The item "land and buildings on third-party land" primarily includes the new construction of the production and administrative buildings at the Company's location in Langmeil.
The item "machinery" mainly includes capitalized costs for tools. The tools are physically located at the Company's suppliers. In addition, the item comprises in particular IT equipment, electronic laboratory appliances, testing equipment, and production facilities.
The item "operating and office equipment" primarily consists of fittings for trade fairs, furniture and fixtures as well as operating equipment and production facilities.
The additions to property, plant and equipment mainly relate to the construction of the new production building. This project entails total capital expenditure of roughly €14,000 thousand and was completed with the exception of the extension building in December 2008. The extension building was completed in June 2009.

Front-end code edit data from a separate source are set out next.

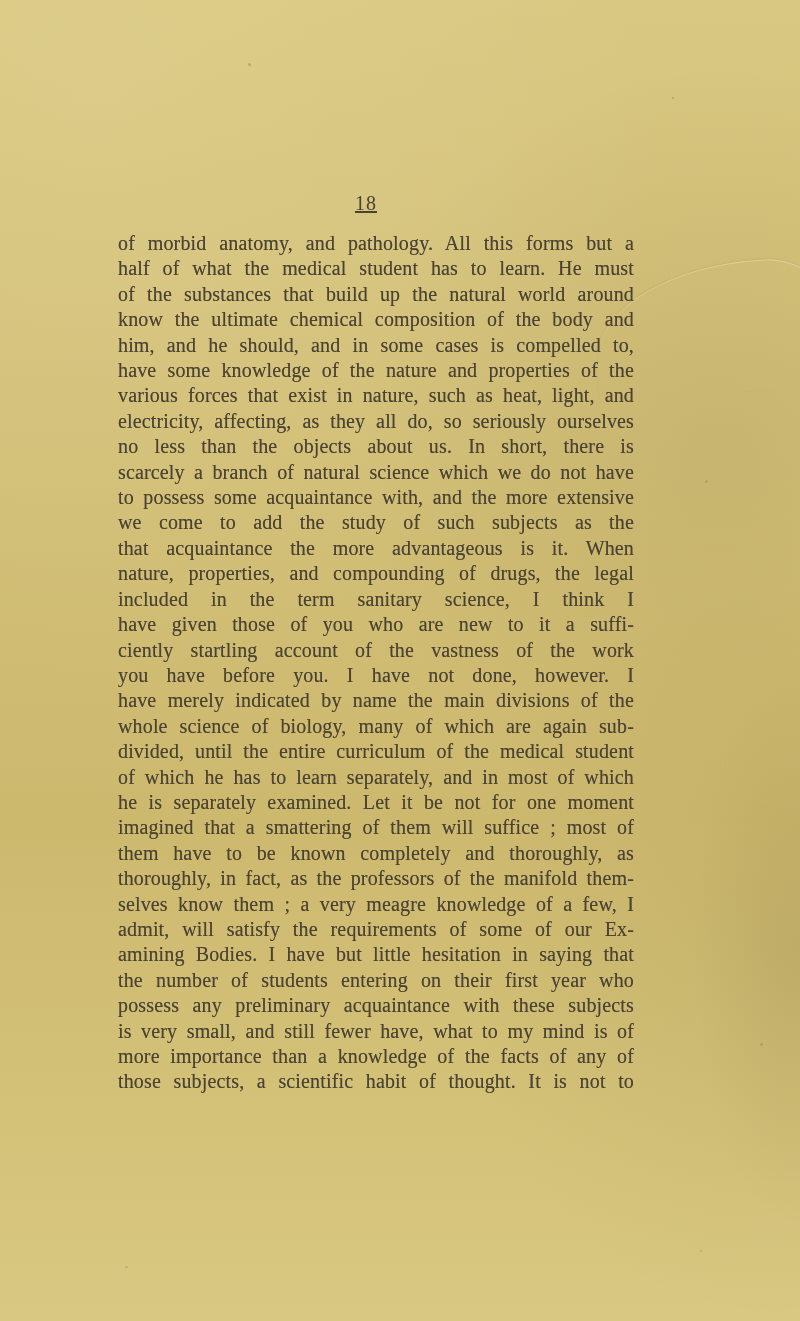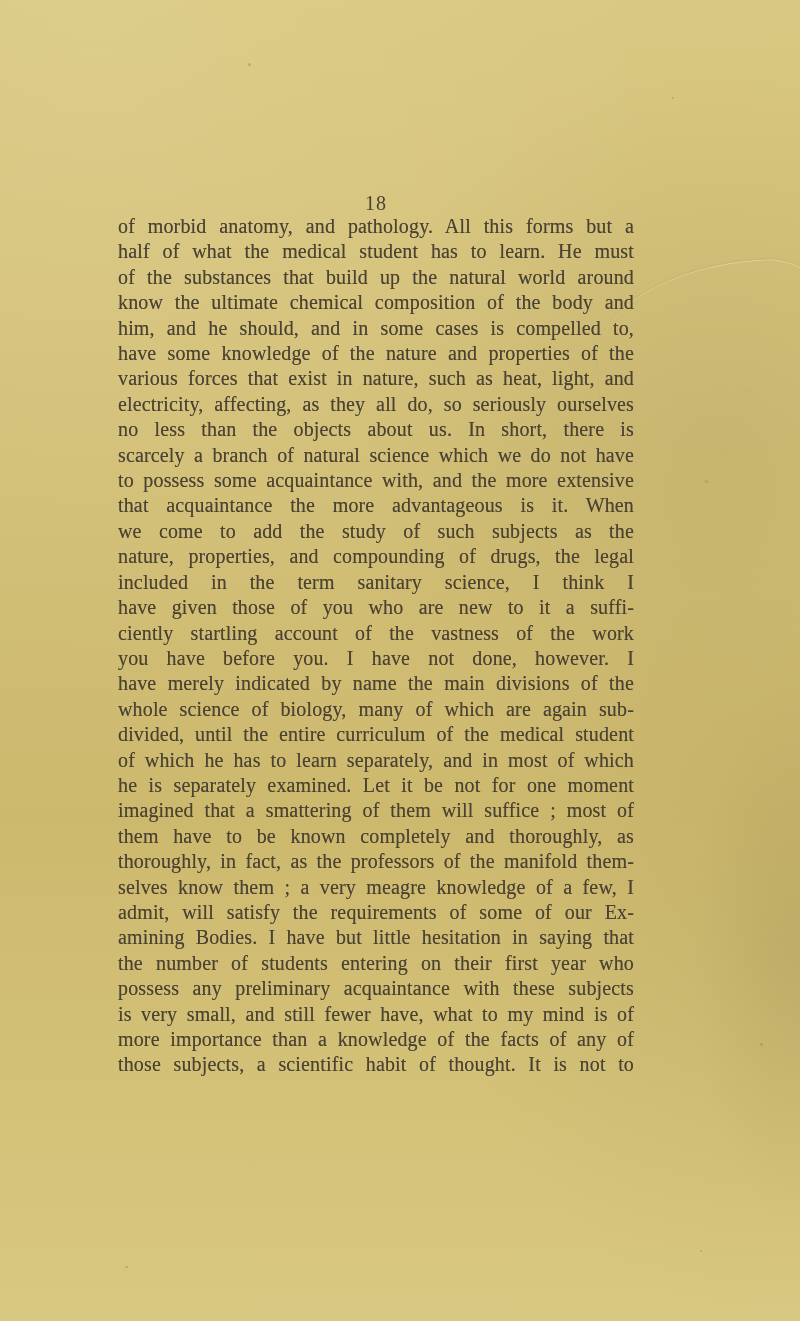"18" .page-number { left: 118px -> 108px; text-decoration: none -> underline }
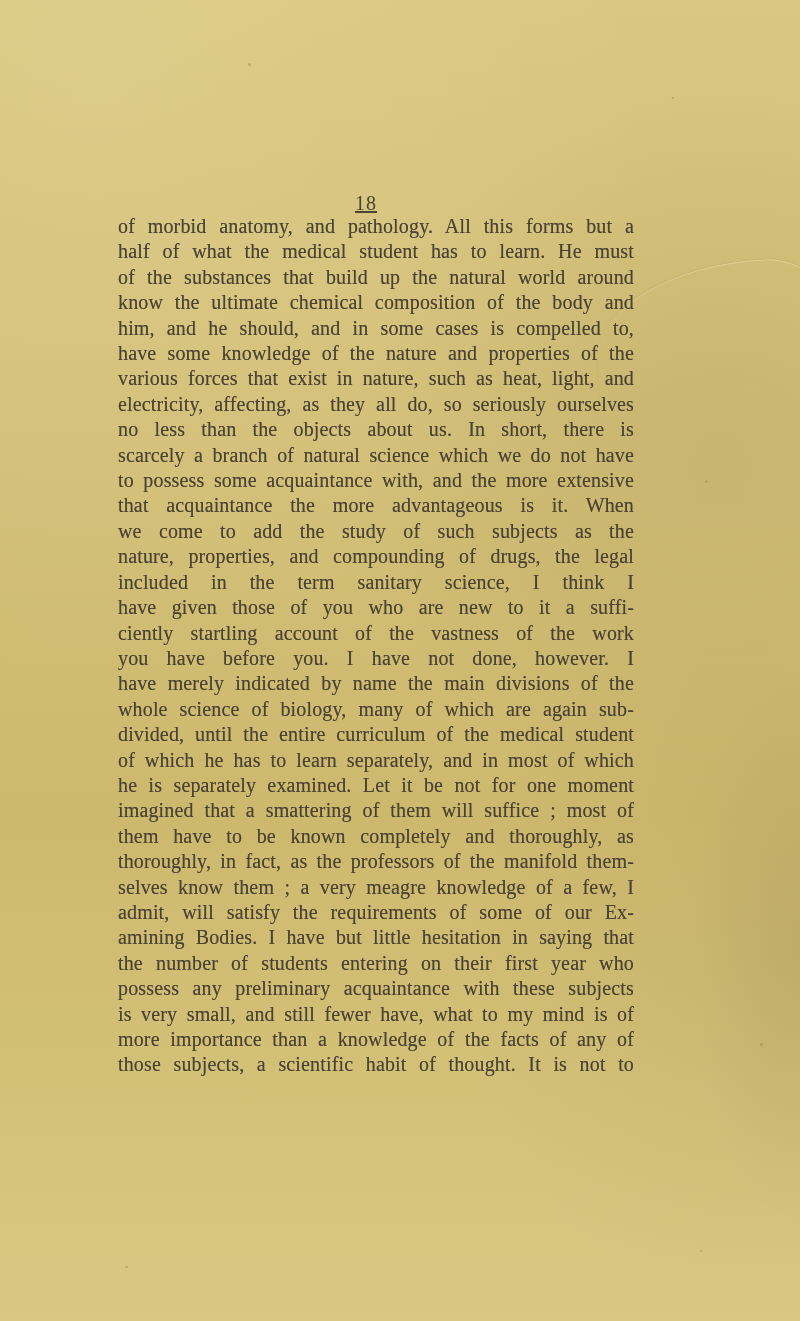"of morbid anatomy, and pathology." .text-block { top: 214px -> 231px }
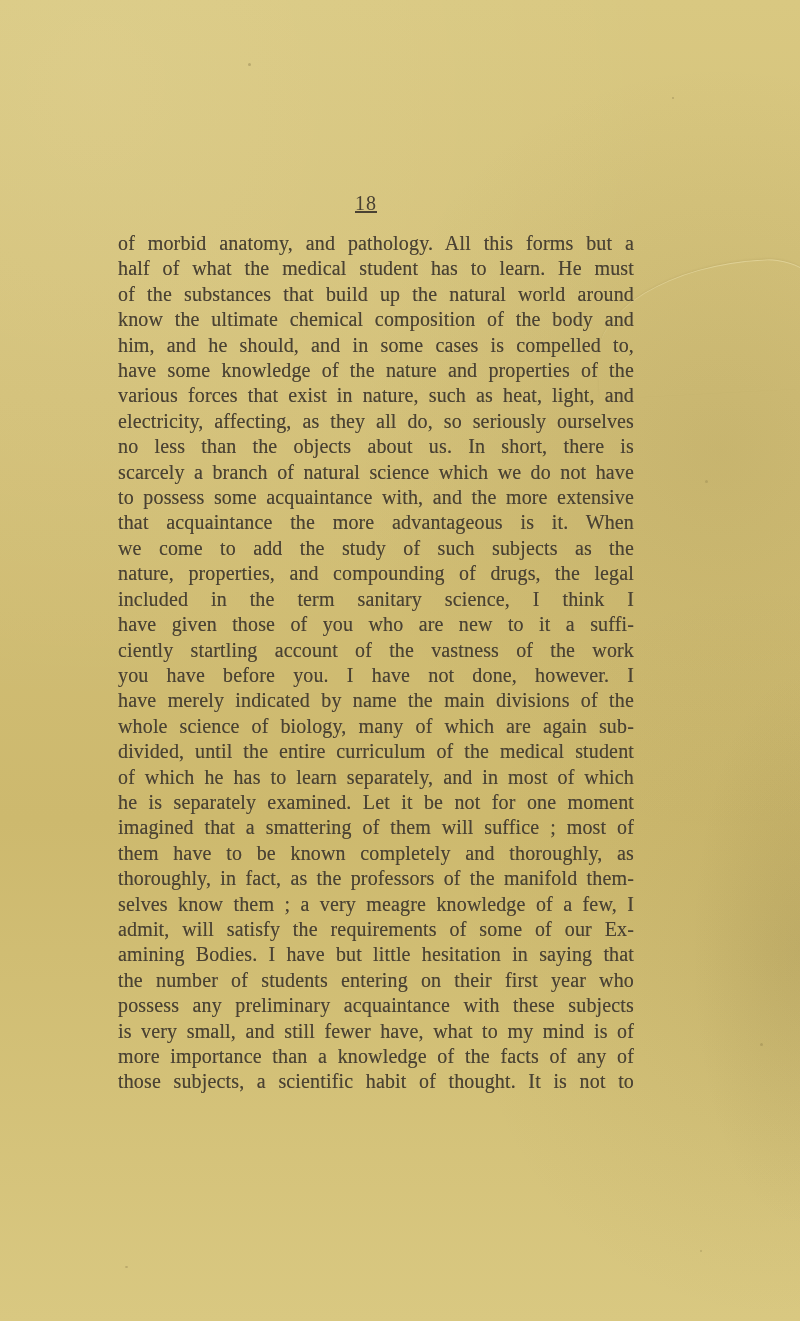"that acquaintance the more advantageous" div.text-line { order: before "we come to add the" -> after "we come to add the" }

The Ministry of Economics, Transport, Agriculture and Viticulture of Rheinland-Pfalz (Rhineland-Palatinate) has approved an investment grant in the amount of €2,443 thousand for MOBOTIX AG pursuant to the notice of subsidy allocation dated September 8, 2008. MOBOTIX AG has received as of June 30, 2009 a subsidy allocation in the amount of €2,166 thousand. On June 30, 2009, a subsidy entitlement of €277 thousand was capitalized for outstanding subsidy allocation. The capitalized grant was deducted from noncurrent assets pursuant to IAS 20.27.
Investments accounted for using the equity method amounted to €0 thousand (June 30, 2008: €32 thousand) and consist of the shareholding in the associate MOBOTIX AG, Freienbach, Switzerland. An impairment loss was recognized for the full amount of the investments and the shares were written down to fair value.
The annual financial statements of MOBOTIX AG, Freienbach, Switzerland were not yet available on the date of preparation of the consolidated financial statements of MOBOTIX AG, so that no additional disclosures can be made concerning financial indicators.
Inventories are composed of the following:
| EUR '000s | 2008/09 | 2007/08 |
|---|---|---|
| Raw materials and supplies |
2,427 | 1,785 |
| Finished goods | 1,378 | 1,453 |
| Work in progress | 1,980 | 1,139 |
| Advance payments | 65 | 26 |
| Total | 5,851 | 4,402 |
The inventories of raw materials and supplies consist of products that were purchased from other companies and integrated into the Company's own products or further processed otherwise, i.e. in particular printed circuit boards, housings, and sensors.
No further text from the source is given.